I almost published a doctored photo in 2008 when I was a picture editor at The New York Times. The Iranian government released an image from a provocative missile test that looked a little…off.
After some quick cutting and pasting in Photoshop, I discovered that the second missile from the right was cloned into the frame — a combination of two other missiles in the image. Thankfully, I’d caught it in time and the photo didn’t land on Page One the following day.
The Iranian government eventually released this image, proving the missile failed to launch and the photo had been manipulated. Unfortunately, it was too late and the doctored photo ran on the front pages of the Los Angeles Times, Chicago Tribune, The Boston Globe, and others.
A few months later, in January, 2009, the Sri Lankan Ministry of Defence released this ridiculous, poorly-doctored photo. The Sri Lankan army claimed to have seized rebel headquarters in the town of Kilinochchi, citing this image as evidence. Clearly a fake, easily spotted.
I wasn’t as lucky in 2011 at TIME. The state news agency of North Korea released an epic, sweeping landscape from Kim Jong Il’s funeral procession, compelling enough that we published it as a double-truck in the following issue.
Given the source, the KCNA, I should have been more diligent (people were removed from the left side of the frame and snow was “added” in multiple areas). Big mistake — one of many I’ve learned from. The un-doctored version can be seen here.
Had AI existed then and was as accessible as it is today, would we have ever known these images were manipulated? Probably not.
What about now? The North Korean government recently released these photos. See any red flags?
FWIW Iran’s missile launch photos have improved drastically since 2008. This photo was released in 2021. Not AI-generated…yet.
It’s not just dictatorships doctoring photos. The October 2022 cover of The Atlantic is highly-manipulated, evident only upon viewing the original photo by Rafal Milach.
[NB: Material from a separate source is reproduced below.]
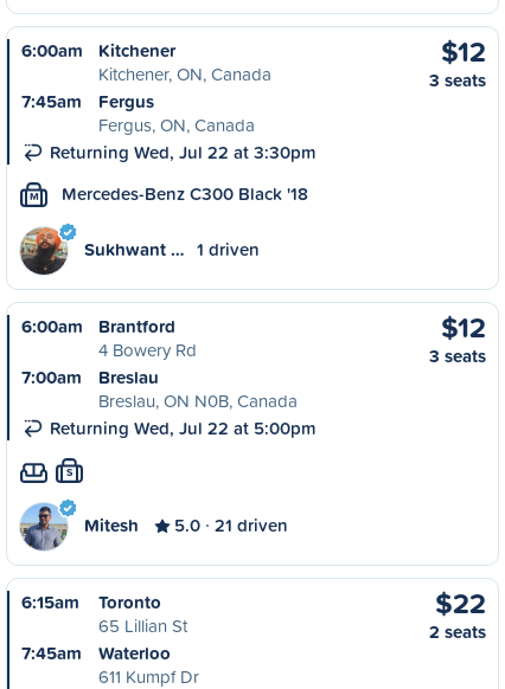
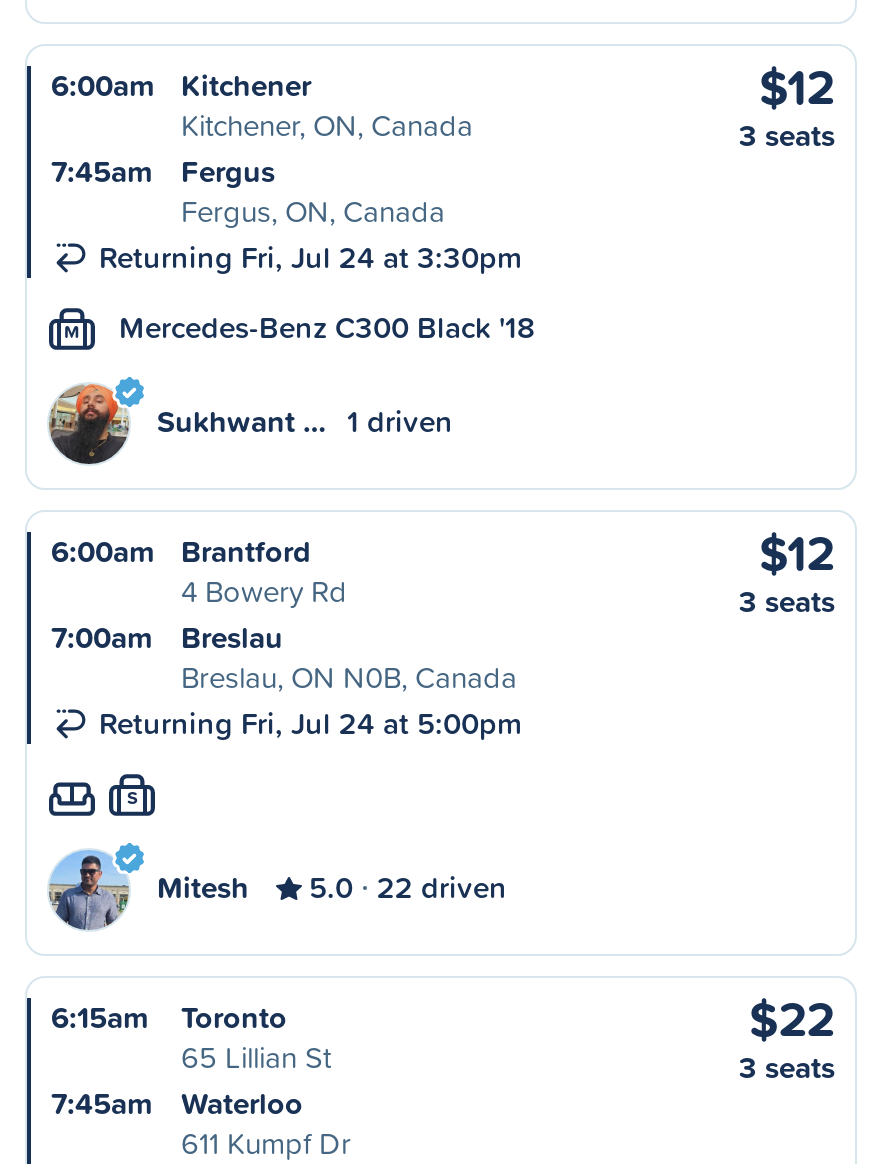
[50,140,317,165] Returning Wed, Jul 22 at 3:30pm -> [99,236,523,278] Returning Fri, Jul 24 at 3:30pm
[50,416,317,440] Returning Wed, Jul 22 at 5:00pm -> [99,702,523,744] Returning Fri, Jul 24 at 5:00pm
[84,513,288,537] Mitesh 5.0 21 driven -> [157,866,507,908] Mitesh 5.0 22 driven
[429,619,486,644] 2 seats -> [739,1046,835,1088] 3 seats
See the difference now? The Atlantic horizontally flipped Milach’s photo to allow room for their “A” logo. Yet, the text on the smoke bomb is un-flipped. Design won.
Last week, an “apparently AI-generated image” of an explosion near the Pentagon went viral on Twitter. It was clear right away the image was fake, but the internet moves way faster than a few diligent photo editors.
Until reliable, easy-to-use tools to detect manipulated or AI-generated photos exist, how do we combat disinformation?
Transparency is critical. When a photo is manipulated, it must be disclosed when published or shared (The Atlantic failed to do so above).
When any AI-generated photo is published or shared, the corresponding “prompt” must accompany it, ideally in the caption and embedded in the metadata. Prompts are the new RAW files.
Never publish or share handout photos from any corporation or government entity.
I’ll also never forget what the late, great Michele McNally always stressed: eternal vigilance.